We’re doing the right thing, I told myself. This is the right thing for all of us. Was it, though? After the last twenty-four hours, I was having a major rethink.
‘Yo, Iz,’ he said, through a mouthful of Weetabix.
He looked visibly brighter at the sight of her. Though I suspected he had a crush on her, which only added to my gnawing, increasing anxiety that this state of affairs was just temporary. Come the middle of March, Matt would hopefully be down properly, which would make everything easier, but Isabel would be gone after Easter. Which meant the boys would have to adjust to yet another change. I knew they would do so in thei
r own characteristic ways. Daniel head down and plough through it. Dillon more Sturm und Drang. Whatever else was true about them, one thing seemed inescapable. That nature usually holds sway over nurture.

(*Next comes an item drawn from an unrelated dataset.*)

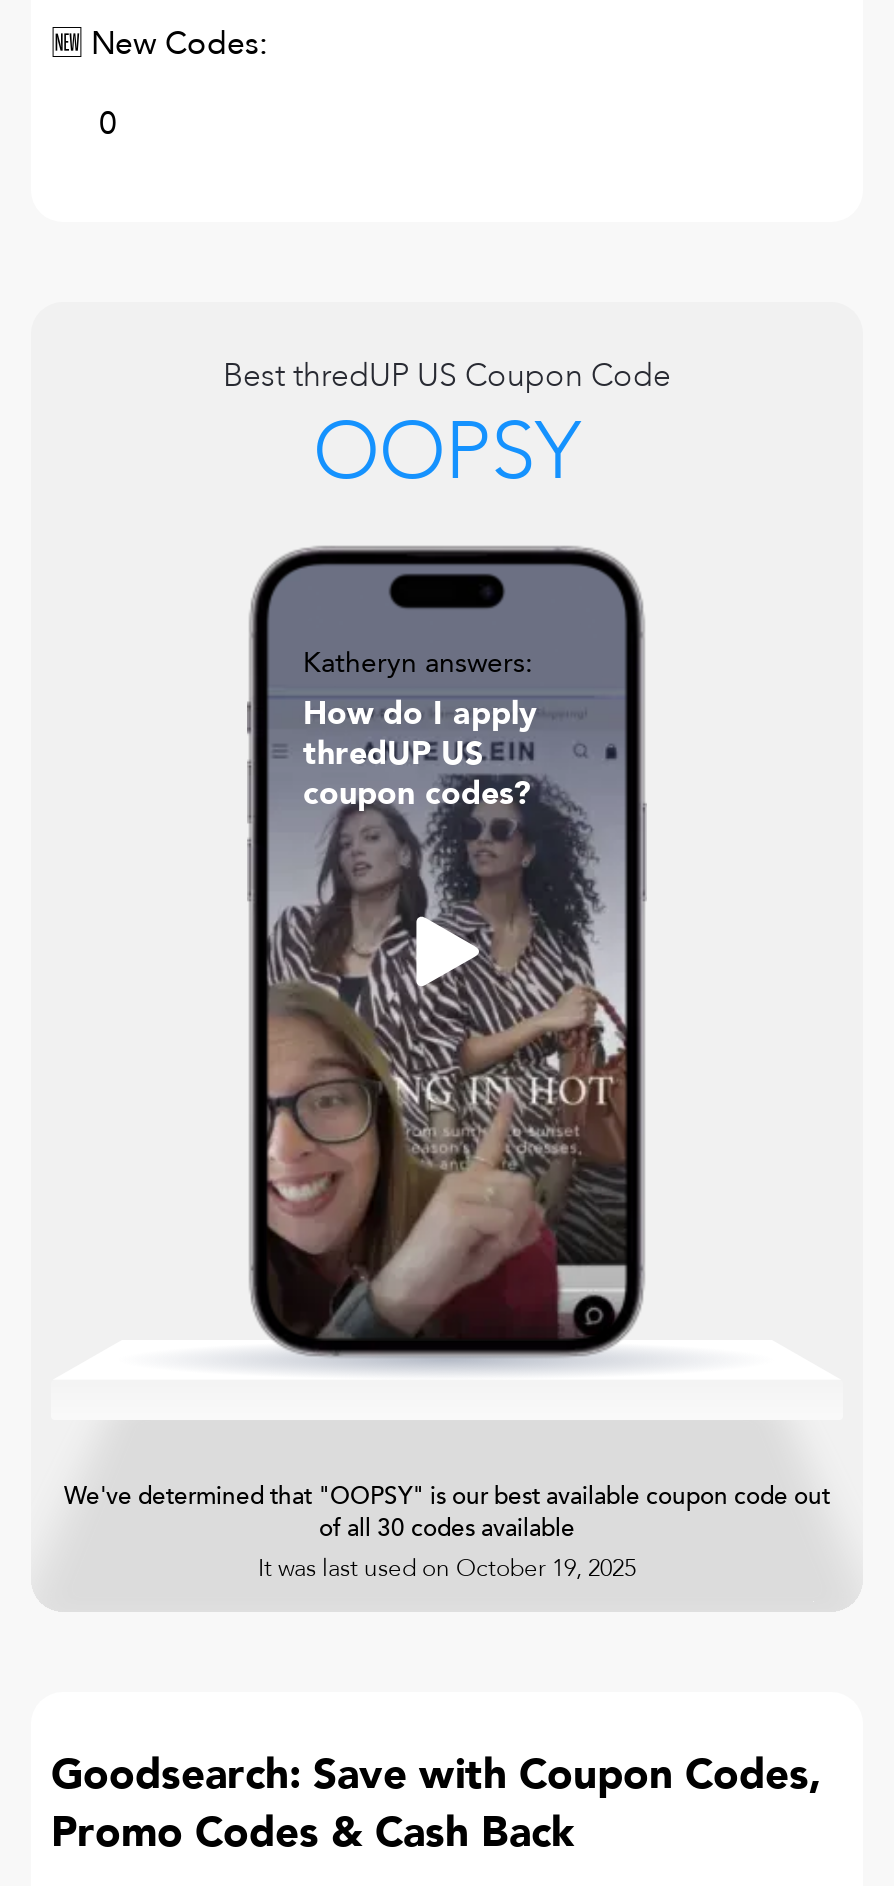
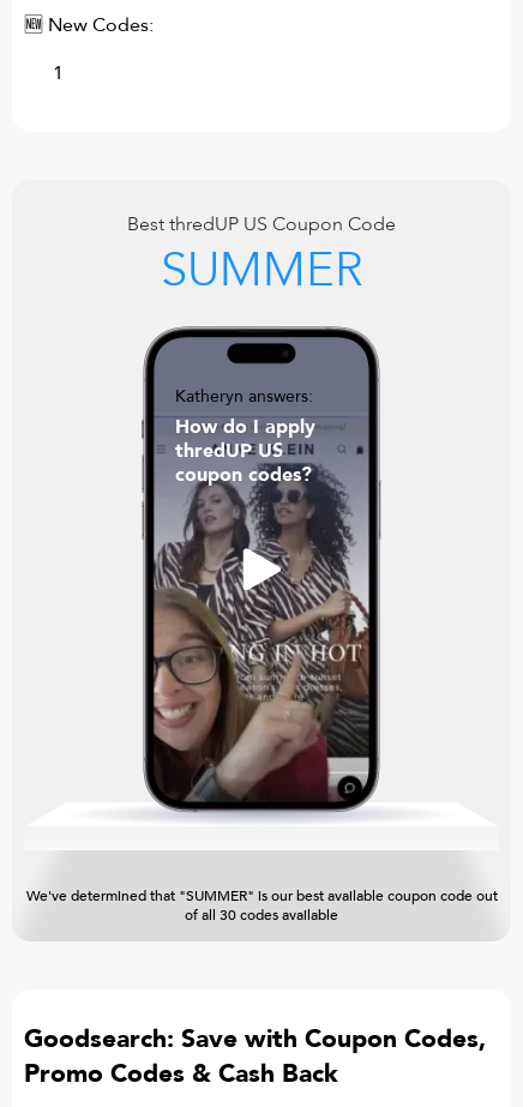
[99,102,117,146] 0 -> [53,60,64,86] 1
[313,398,581,508] OOPSY -> [160,237,363,303] SUMMER
[64,1480,830,1512] We've determined that "OOPSY" is our best available coupon code out -> [26,886,497,906] We've determined that "SUMMER" is our best available coupon code out
[258,1552,636,1584] It was last used on October 19, 2025 -> none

I went across to him, wanting nothing more than to gather him up and give him a bear hug, but, reading the rules (ever shifting as he approached adolescence), I restricted myself to planting a kiss on his head instead, before doing my usual turn around the kitchen, ticking off items on my Monday-morning checklist. Packed lunches. PE kits. Money for a school trip. Cruising round the kitchen island like a tracking drone.
Finally, I unplugged my phone from where it spent the not-on-call nights. And noticed, by the ‘calls’ button, the number three.
More missed calls in the night, then. On any other morning recently, my first thought would have been Mum, but this morning it wasn’t. It was Aidan.
I clicked through to the detail, already anticipating what I might find, even as I railed against how preposterous it was that our paths should have crossed again in such an unlikely way. But was it really that unlikely? I was a trauma surgeon, after all. And Aidan’s life had always been a car crash in waiting.
Waiting for our fates to collide? Because that’s what it felt like.
I was right. Same mobile. Four twenty, four twenty-one, four twenty-four, no voicemail.
But there was something else. A text message. Sent just a minute later. One word. In capitals. BITCH.
Two things occurred to me as I stared at my phone, the first being to wonder if it was the calls that had disturbed Dillon? Highly likely. And the second, that there was a certain kind of person who, sleepless, stressed, and anxious, would think nothing of sending a text in the middle of the night, calling someone a bitch. I knew because I’d seen a few texts like that before. And worse. Ones sent to my sister.